Imagine finding out you have been nominated for public office without your knowledge. Now imagine that it was done as a joke. And then imagine that you won.  This is exactly what happened to Susanna Madora Salter in 1887.

Salter, who was born to a strict Quaker family in Lamira, Ohio, in 1860, is believed to be the first female mayor in the United States, and one of the very first women elected to any political office in America.

At the age of 12, she moved with her family to a farm near Silver Lake, Kansas, and then, at the age of 20, attended the Kansas State Agricultural College, or what is now Kansas State University.

She was forced to quit school a mere six weeks before graduation, however, as she was too ill to finish.

Susanna M. Salter

Susanna M. Salter

While a student, she met her future husband – Lewis Salter. After they married in 1880, they moved to Argonia, Kansas, and started a family.

She gave birth to nine children in all, her first in 1883. In addition to her new life as a wife and mother, Susanna Salter became an officer in her local Women’s Christian Temperance Union.

Susanna’s parents moved to Argonia shortly after she and Lewis, and her father was elected the first mayor of the newly incorporated town in 1885, and Lewis the first City Clerk.

Susanna Salter family home in Argonia, Kansas. Photo by Art davis -CC BY-SA 4.0

Susanna Salter family home in Argonia, Kansas. Photo by Art davis -CC BY-SA 4.0

In 1887, a historic event took place in Kansas, predicating Susanna’s political future.

Women were given the right to vote, as long as they lived in a city of either the first, second, or third class.
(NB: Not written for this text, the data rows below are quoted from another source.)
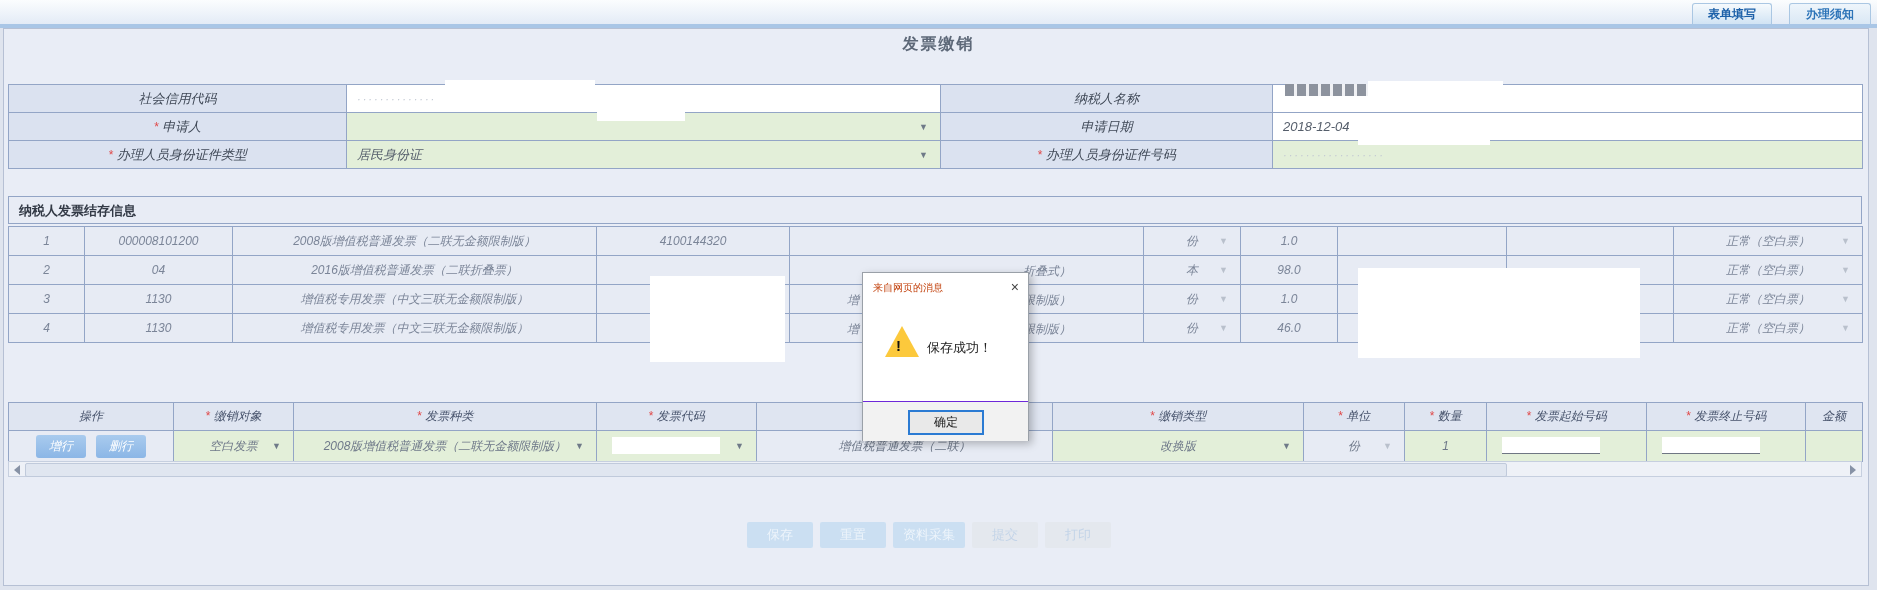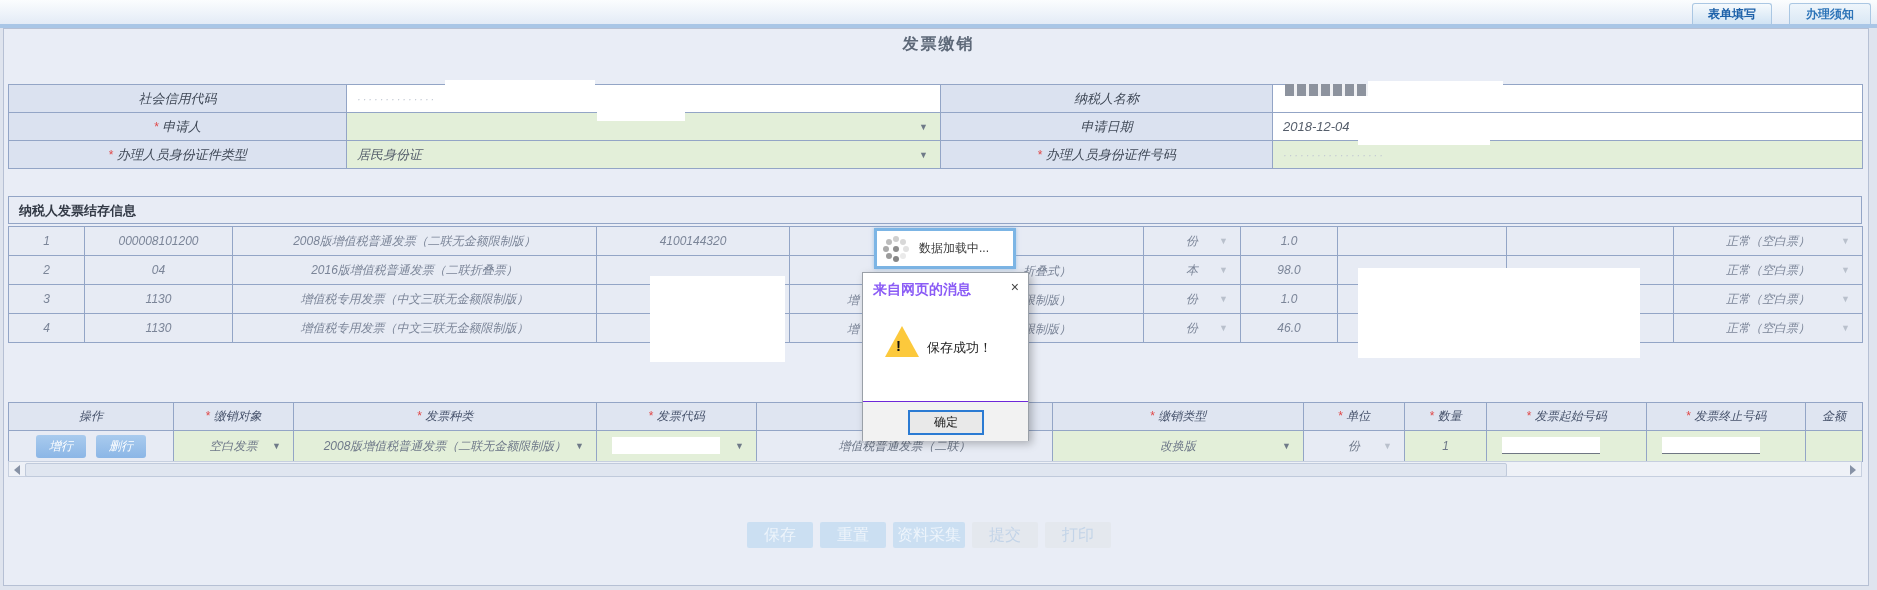--- a/index.html
+++ b/index.html
@@ -306,10 +306,6 @@
   <div class="redact ul" style="left:1502px;top:437px;width:98px;height:16px;"></div>
   <div class="redact ul" style="left:1662px;top:437px;width:98px;height:16px;"></div>
 
-  <div class="loadbox">
-    <span class="spinner"></span>
-    <span class="loadtext">数据加载中...</span>
-  </div>
 
   <div class="dialog">
     <div class="dlg-title">来自网页的消息</div>

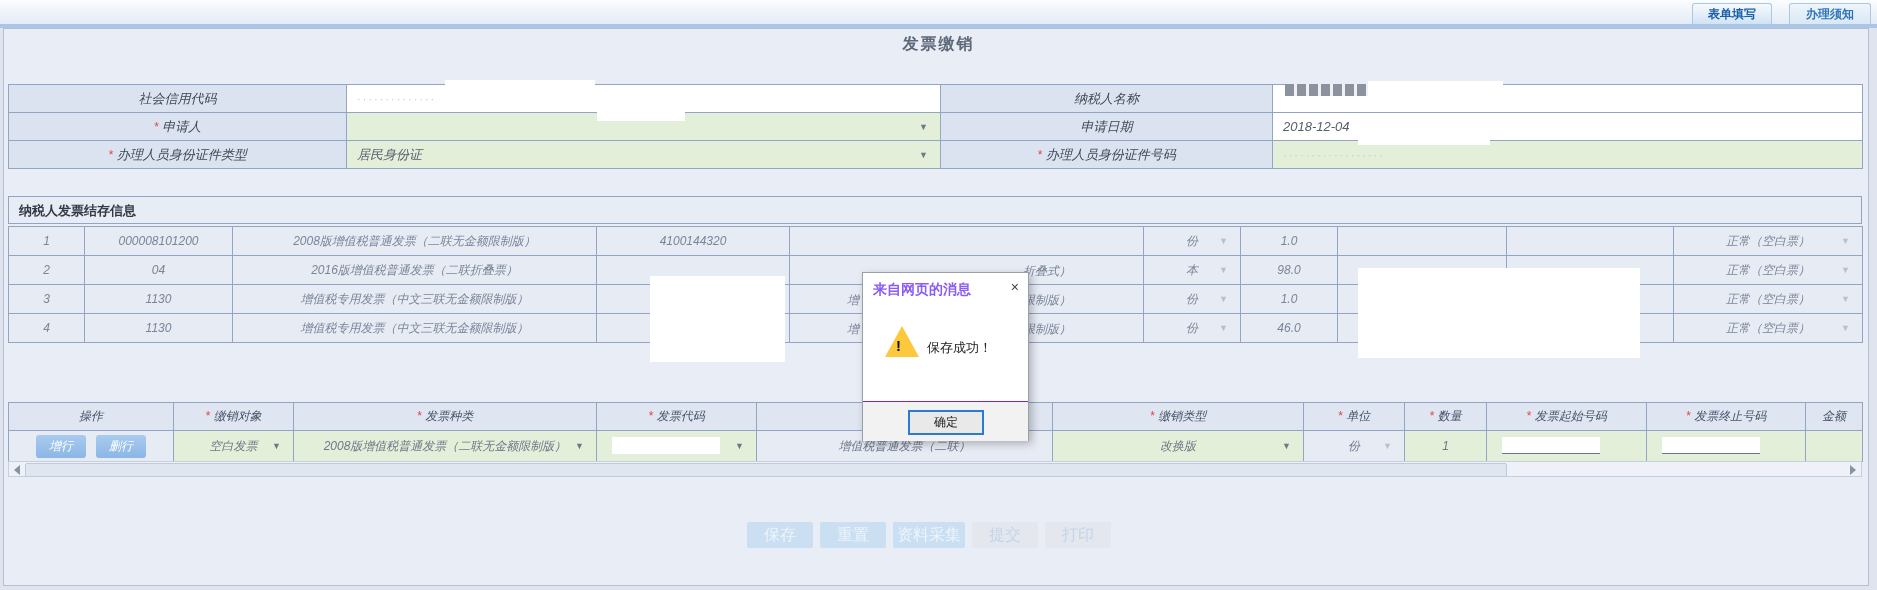--- a/index.html
+++ b/index.html
@@ -101,7 +101,7 @@
   .dialog{position:absolute;left:862px;top:272px;width:167px;height:169px;z-index:10;
     background:#ffffff;border:1px solid #9aa0a8;box-sizing:border-box;
     box-shadow:3px 3px 8px rgba(0,0,0,.25);}
-  .dlg-title{position:absolute;left:10px;top:8px;font-size:14px;color:#8b5cf6;font-weight:bold;}
+  .dlg-title{position:absolute;left:10px;top:8px;font-size:10px;color:#c2410c;}
   .dlg-close{position:absolute;right:9px;top:6px;font-size:14px;color:#444444;cursor:pointer;}
   .dlg-body{position:absolute;left:0;top:28px;width:100%;height:100px;}
   .tri{position:absolute;left:22px;top:25px;width:0;height:0;

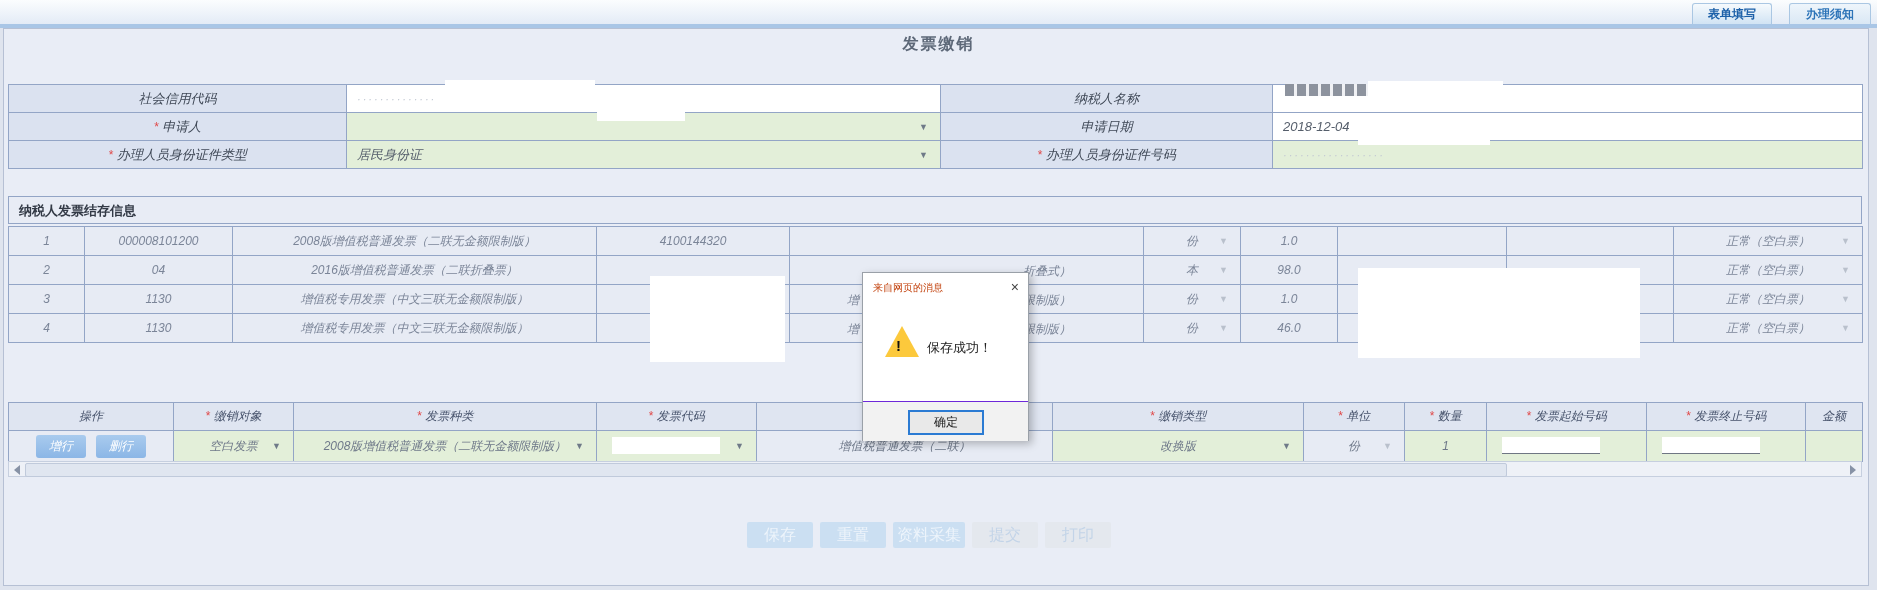--- a/index.html
+++ b/index.html
@@ -76,7 +76,7 @@
   
   .btnrow{position:absolute;left:0;top:522px;width:1877px;height:26px;}
   .fbtn{position:absolute;top:0;height:26px;line-height:26px;text-align:center;
-    font-size:16px;border-radius:2px;cursor:default;}
+    font-size:13px;border-radius:2px;cursor:default;}
   .fbtn.blue{background:#cbdff2;color:#edf4fb;}
   .fbtn.grey{background:#e4e8ee;color:#c3d4e8;}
Women in Argonia, a town of the third class, were, therefore, eligible to vote.

That year the Women’s Christian Temperance Union made the enforcement of Kansas’s laws on Prohibition its main issue, nominating a number of potential candidates who were in agreement.
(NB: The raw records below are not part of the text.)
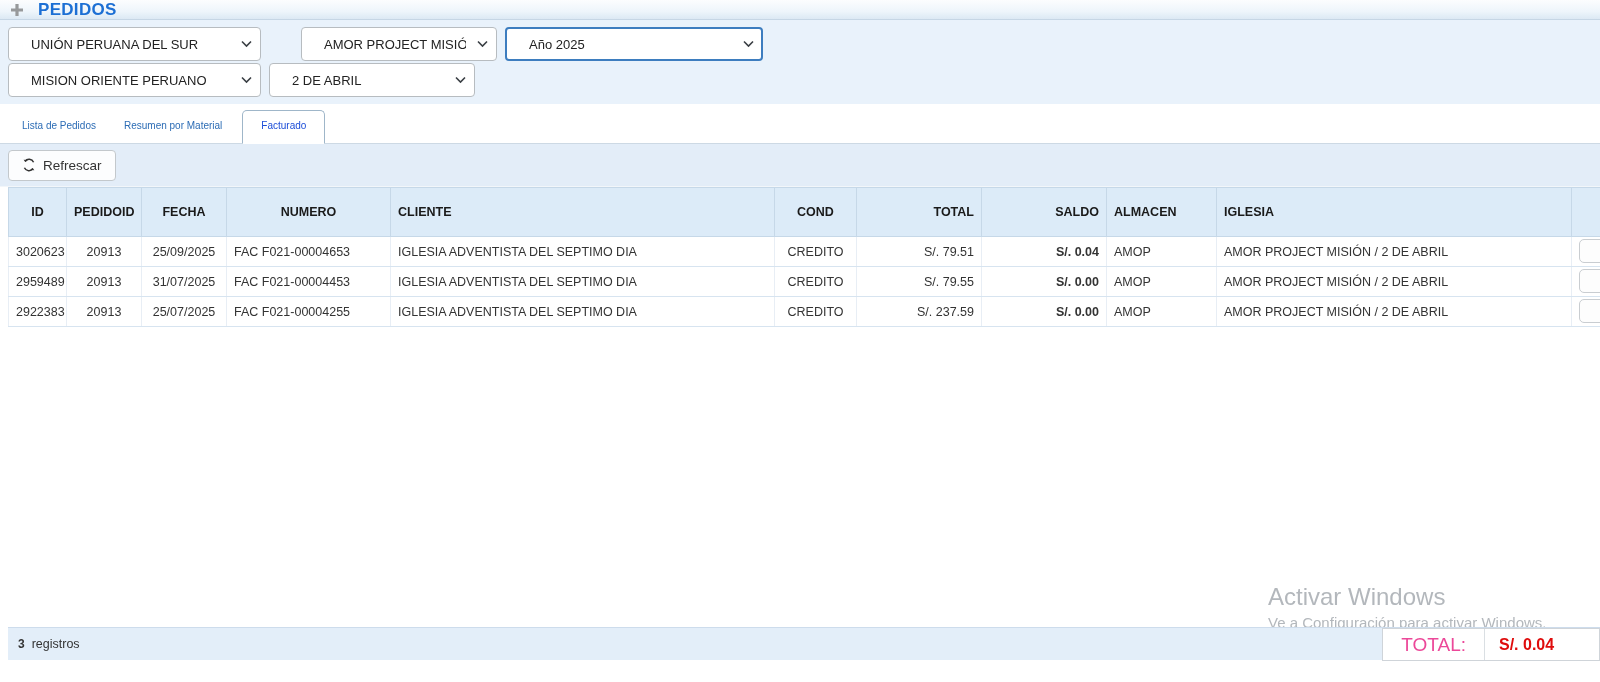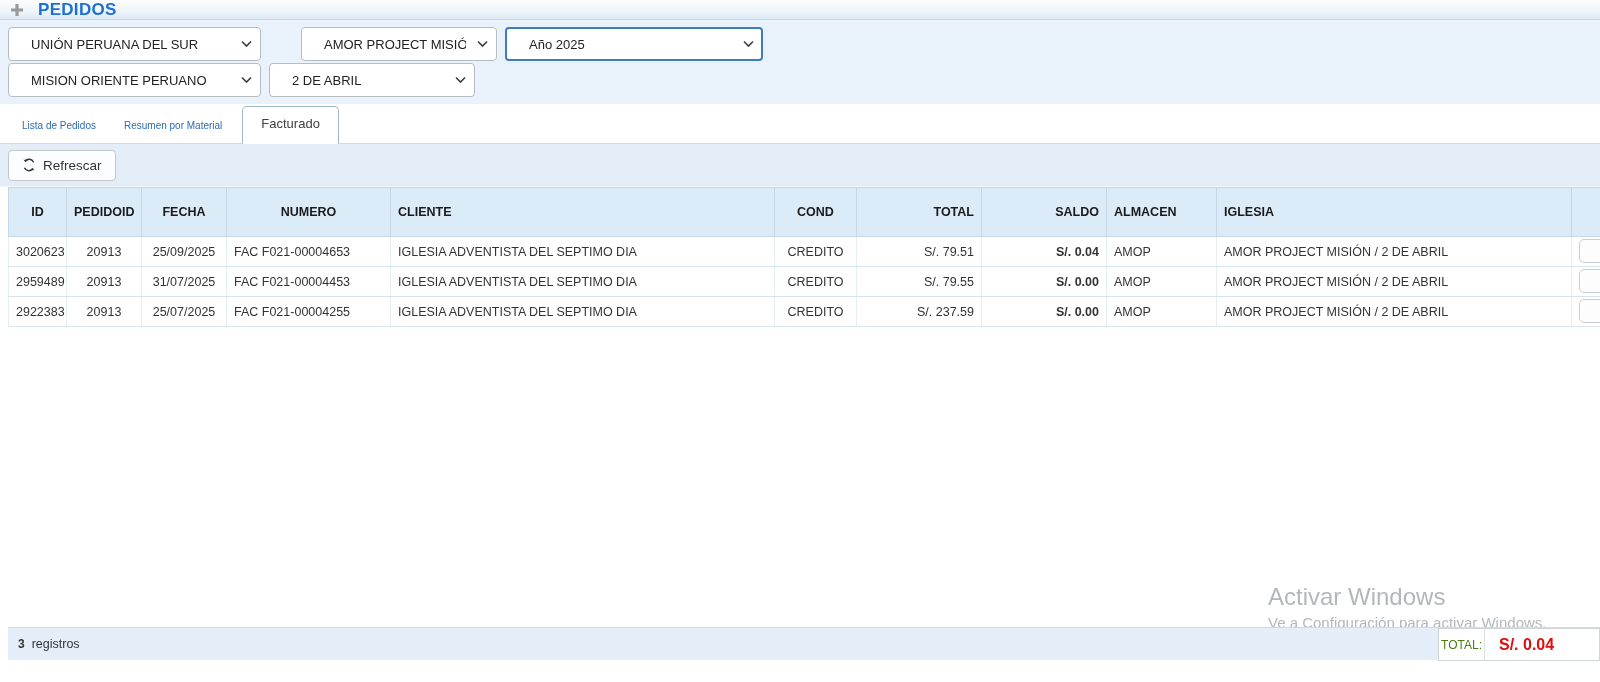--- a/index.html
+++ b/index.html
@@ -89,8 +89,8 @@
     border: 1px solid #9fb6c9;
     border-bottom: 1px solid #fff;
     border-radius: 5px 5px 0 0;
-    color: #404040;
-    font-size: 13px;
+    color: #1d4ed8;
+    font-size: 10px;
     padding: 9px 18px 12px 18px;
     margin-left: 6px;
     margin-bottom: -1px;

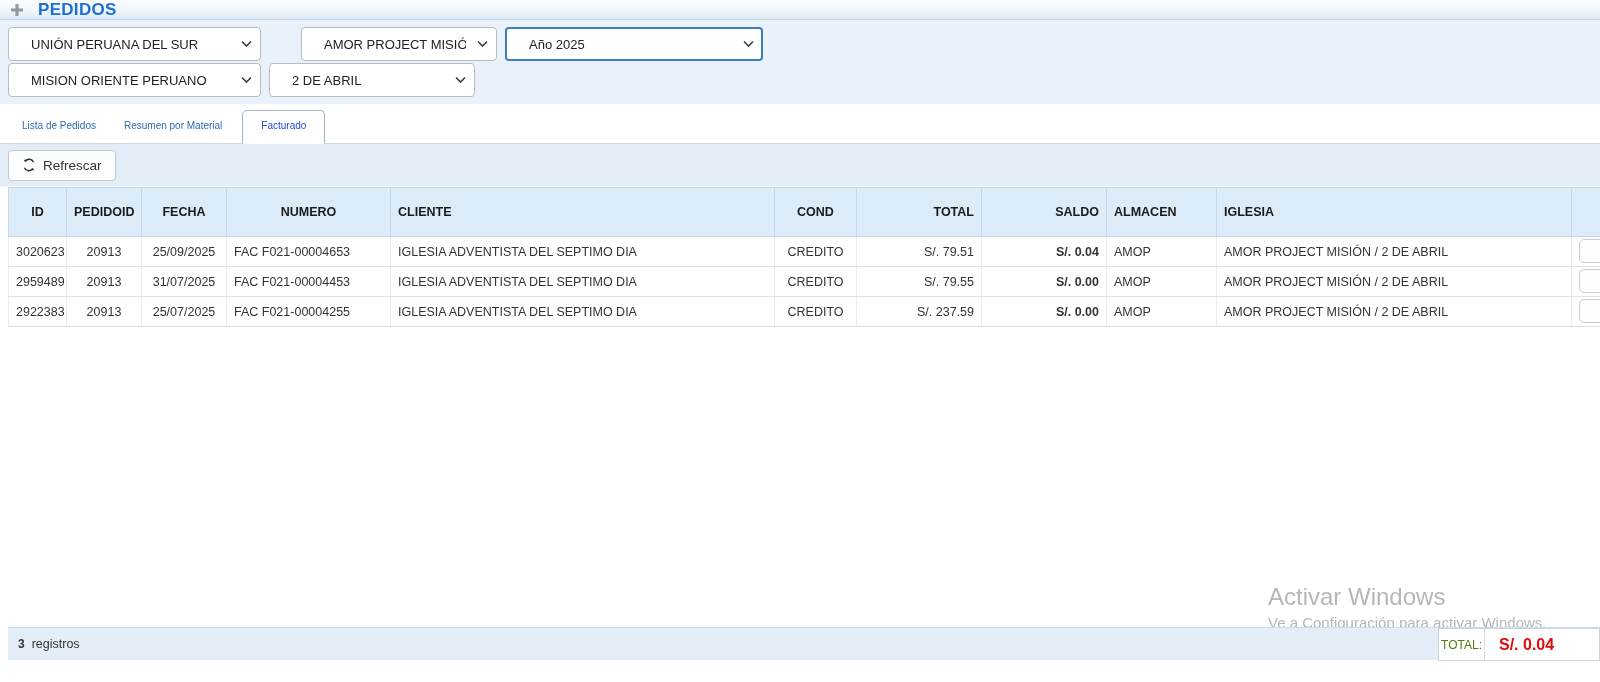--- a/index.html
+++ b/index.html
@@ -209,9 +209,9 @@
   }
   .total-label {
     display: flex; align-items: center;
-    padding: 0 2px;
-    color: #4d7c0f;
-    font-size: 12px;
+    padding: 0 18px;
+    color: #ec4899;
+    font-size: 19px;
   }
   .total-value {
     display: flex; align-items: center;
In addition, they wanted to make the point that women were now permitted to have a say in issues of politics. Unfortunately, this did not go over well with some members of Argonia’s population.

Annie Kenney and Christabel Pankhurst, prominent members of the WSPU.

Annie Kenney and Christabel Pankhurst, prominent members of the WSPU.

A group of about 20 men were displeased by the idea of women being involved in politics and wanted to do something about it.

They submitted a list of candidates that was the same as that of the Women’s Christian Temperance Union, but with Susanna Salter as the mayor as a prank.

They thought that no man would vote for a female mayor, and the women would vote for all of the other members of the Women’s Christian Temperance Union.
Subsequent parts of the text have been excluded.